====== Data for the task

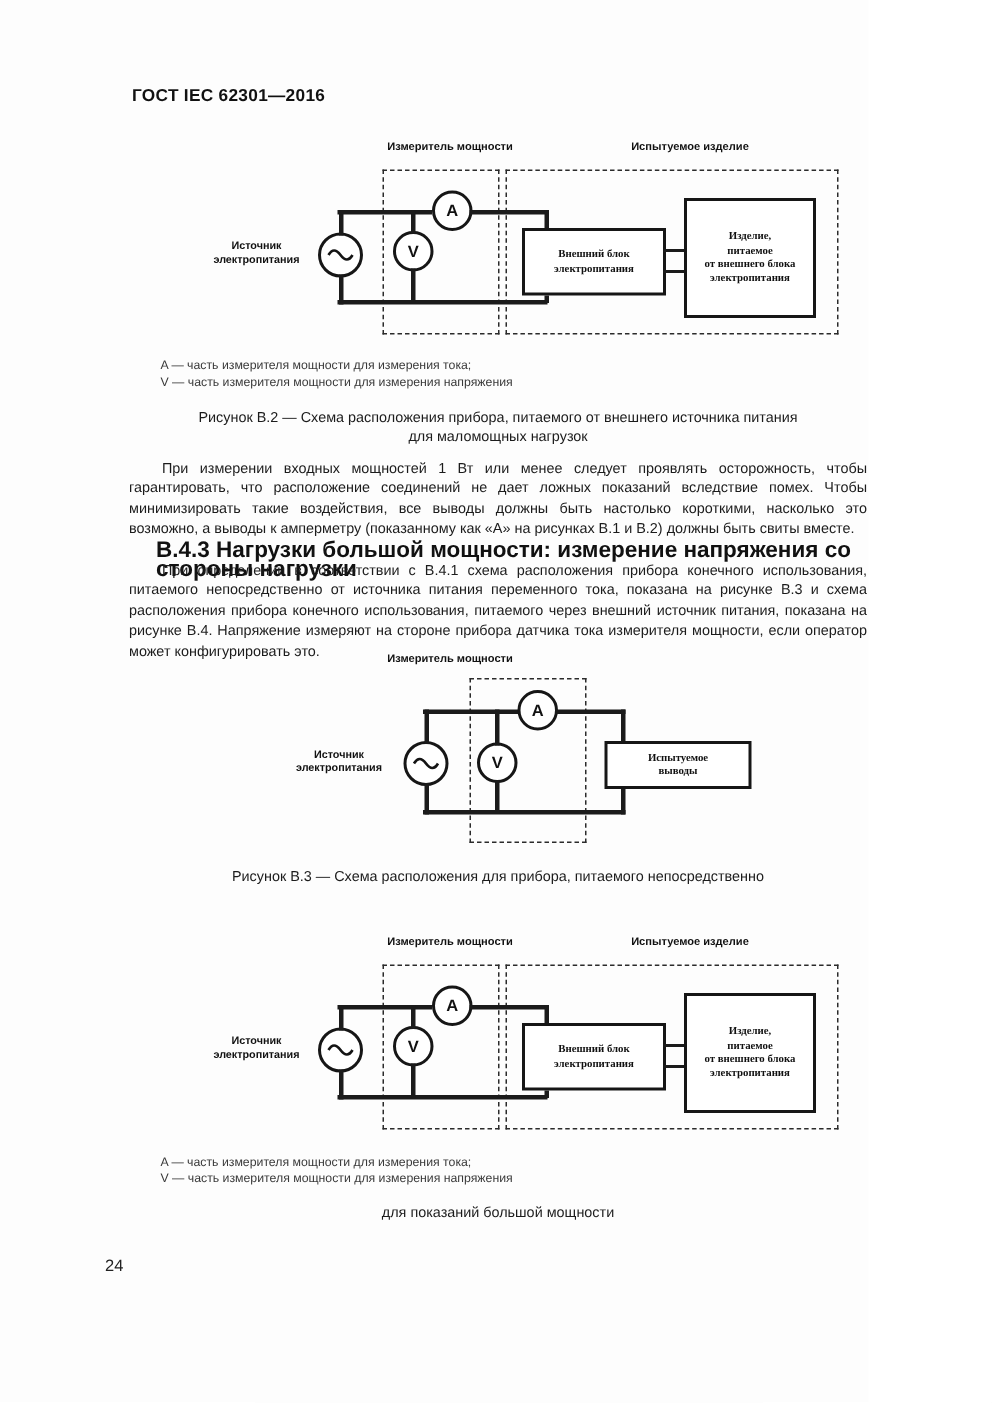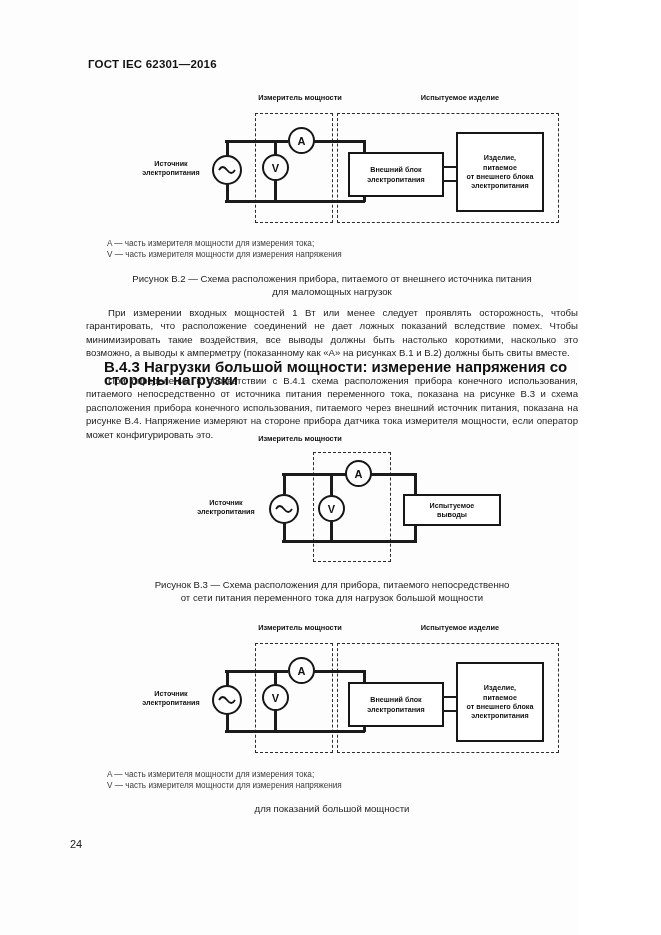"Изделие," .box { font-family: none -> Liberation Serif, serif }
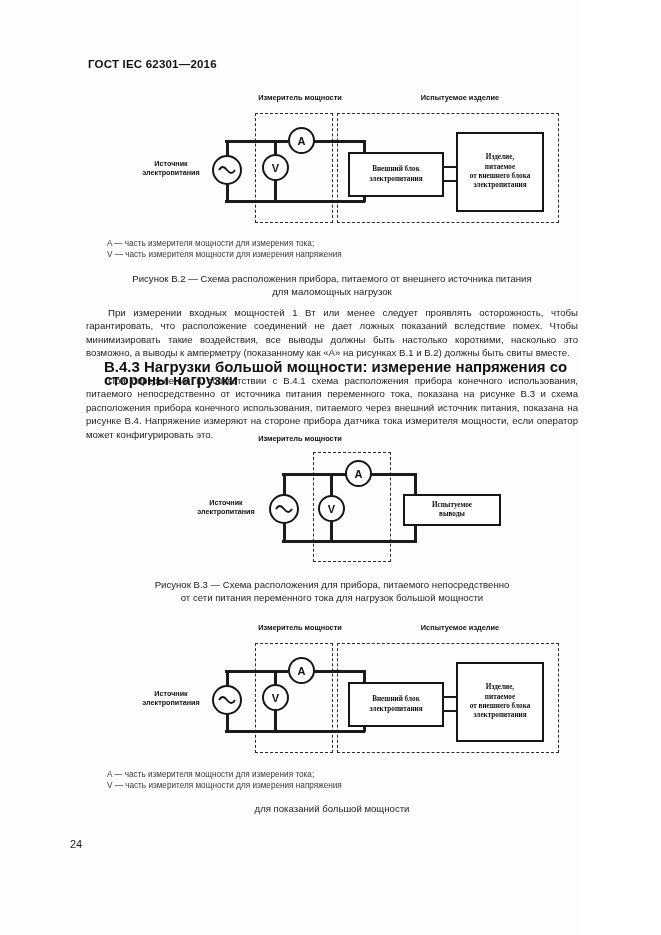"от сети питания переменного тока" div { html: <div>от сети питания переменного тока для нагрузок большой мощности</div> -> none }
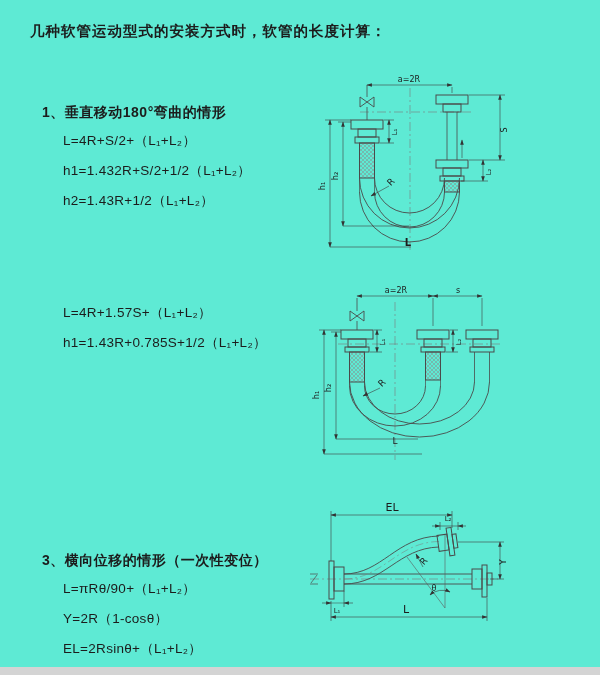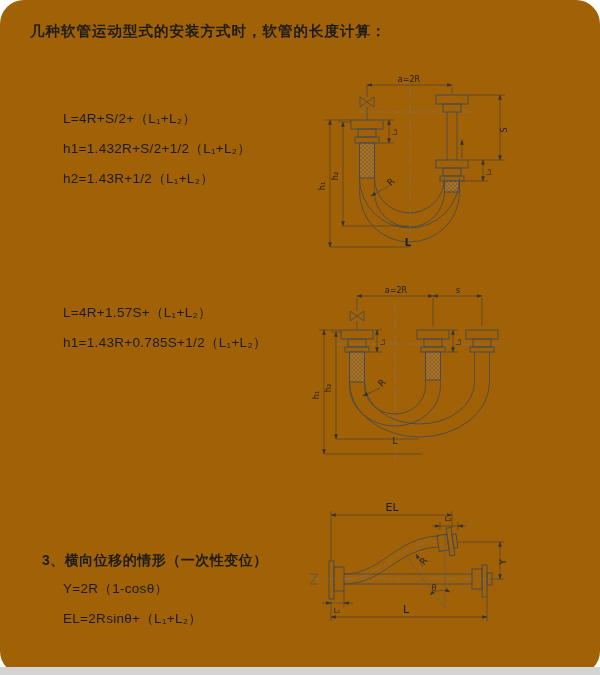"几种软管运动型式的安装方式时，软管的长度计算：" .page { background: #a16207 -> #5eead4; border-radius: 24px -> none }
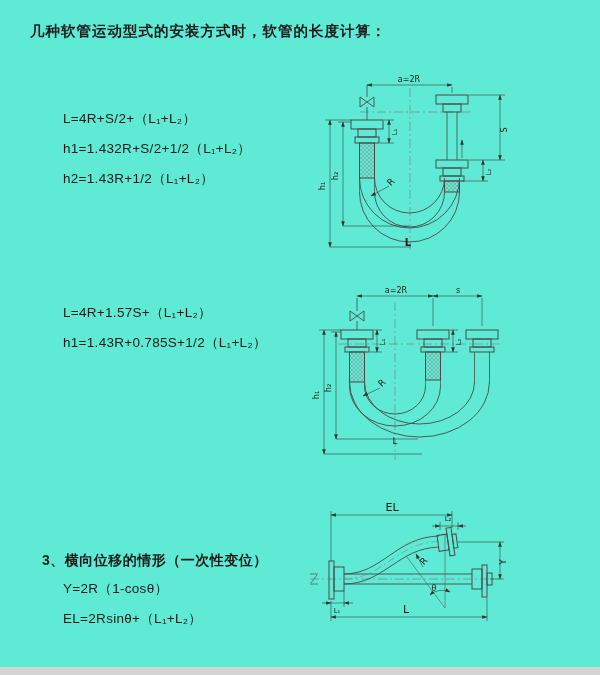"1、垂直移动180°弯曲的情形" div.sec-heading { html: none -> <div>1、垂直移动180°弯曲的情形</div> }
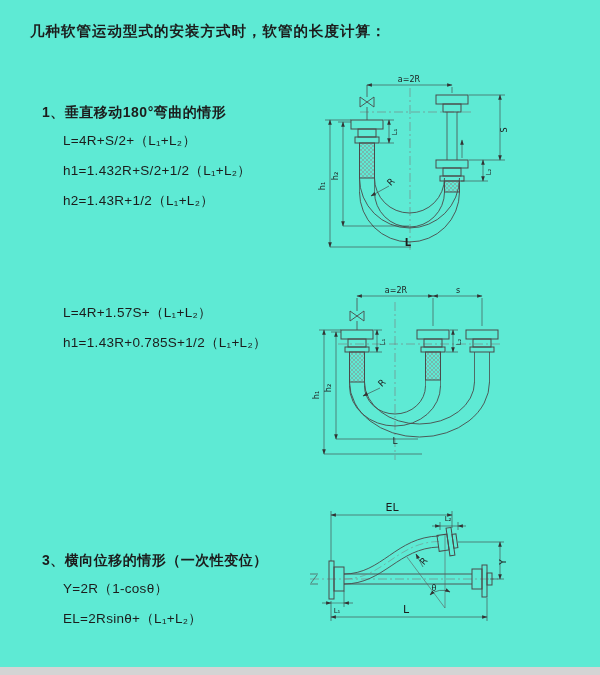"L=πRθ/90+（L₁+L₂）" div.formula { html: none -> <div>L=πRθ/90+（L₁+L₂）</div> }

============
====== Data for the task

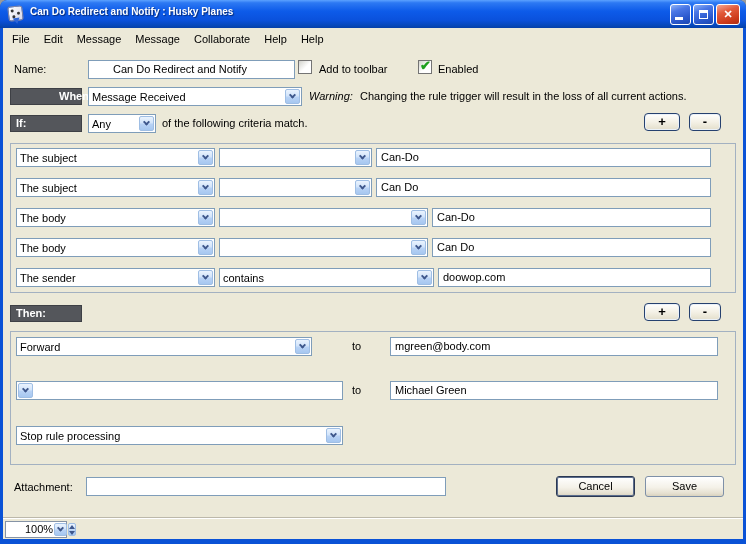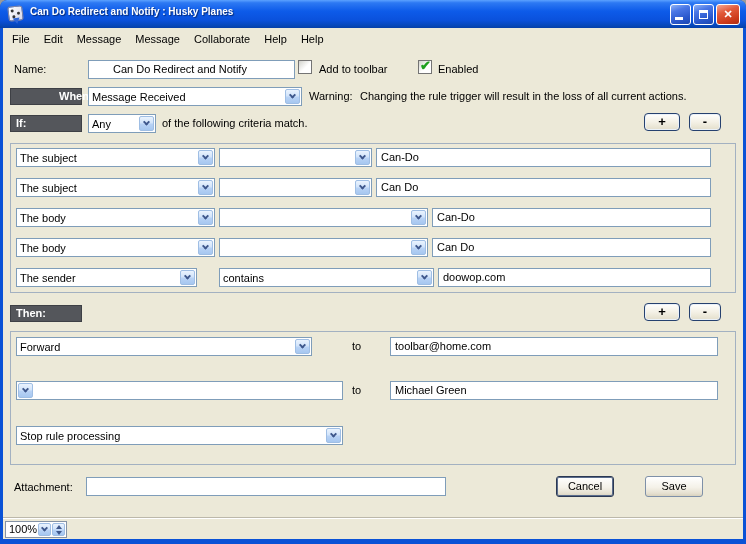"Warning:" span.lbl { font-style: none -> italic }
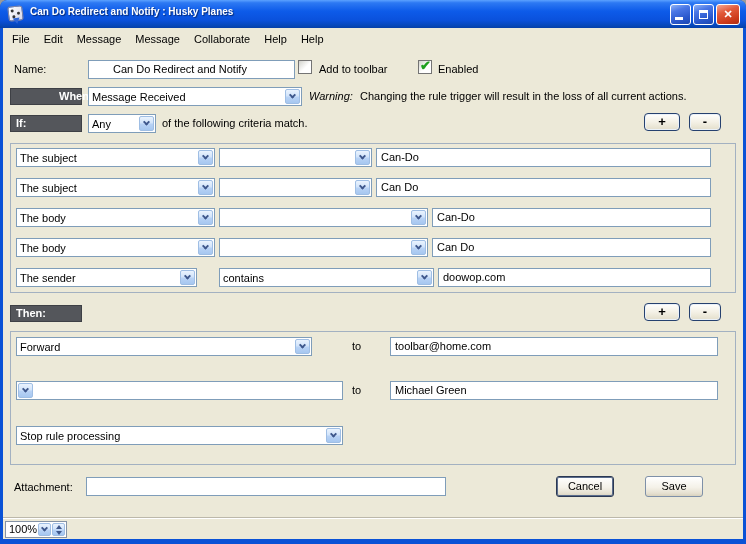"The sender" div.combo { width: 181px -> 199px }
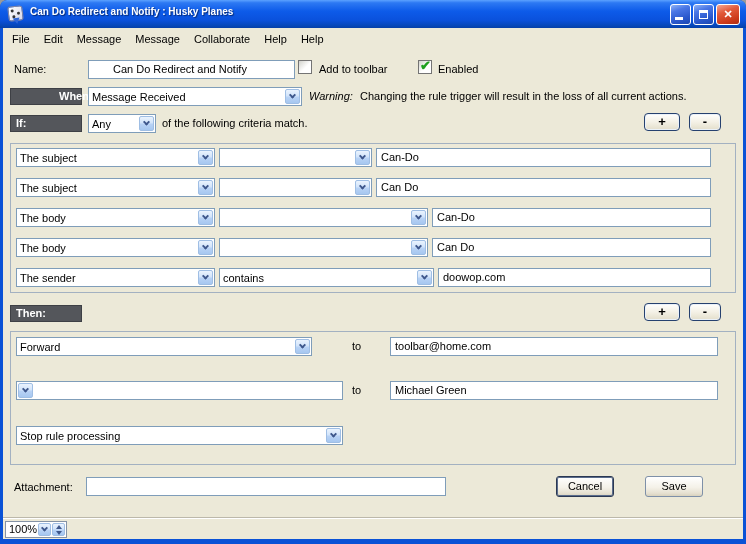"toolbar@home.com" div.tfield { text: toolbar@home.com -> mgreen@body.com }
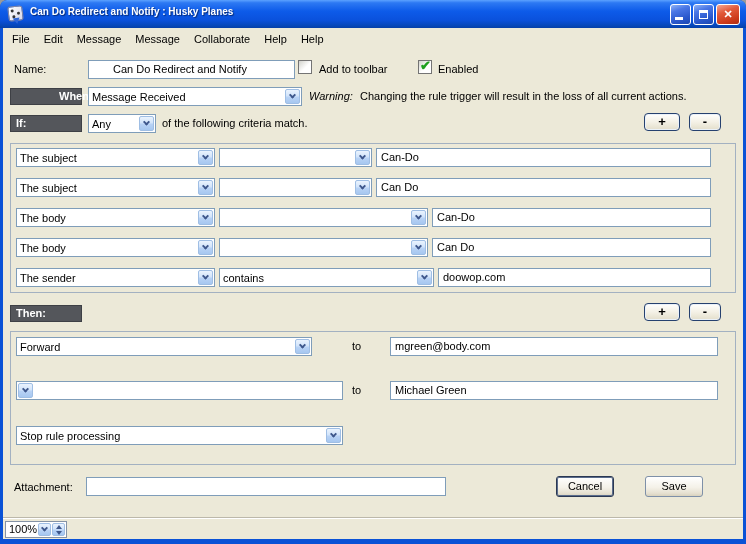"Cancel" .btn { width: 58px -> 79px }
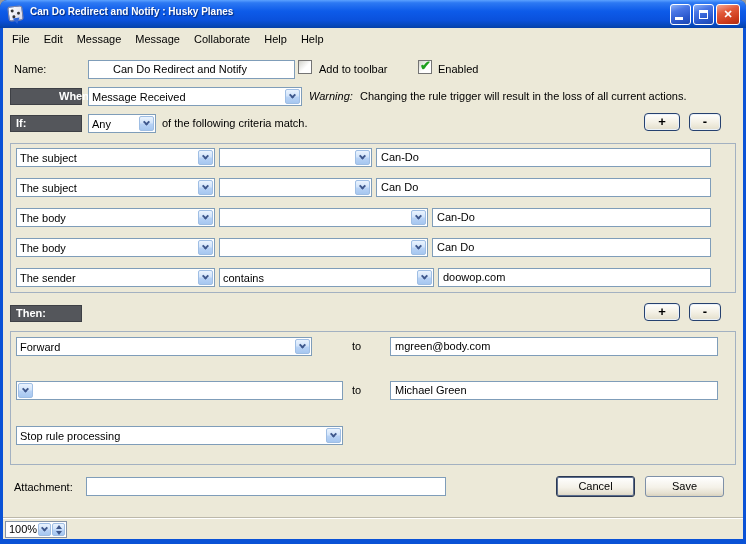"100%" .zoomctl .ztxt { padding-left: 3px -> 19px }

============

Lines wanted from the entries above: the one with "font-style: none ->", the one with "padding-left: 3px ->", and all lines between. Please copy them exactly, without the pictures and without anything else.

## [Answer space]
"Warning:" span.lbl { font-style: none -> italic }
"The sender" div.combo { width: 181px -> 199px }
"toolbar@home.com" div.tfield { text: toolbar@home.com -> mgreen@body.com }
"Cancel" .btn { width: 58px -> 79px }
"100%" .zoomctl .ztxt { padding-left: 3px -> 19px }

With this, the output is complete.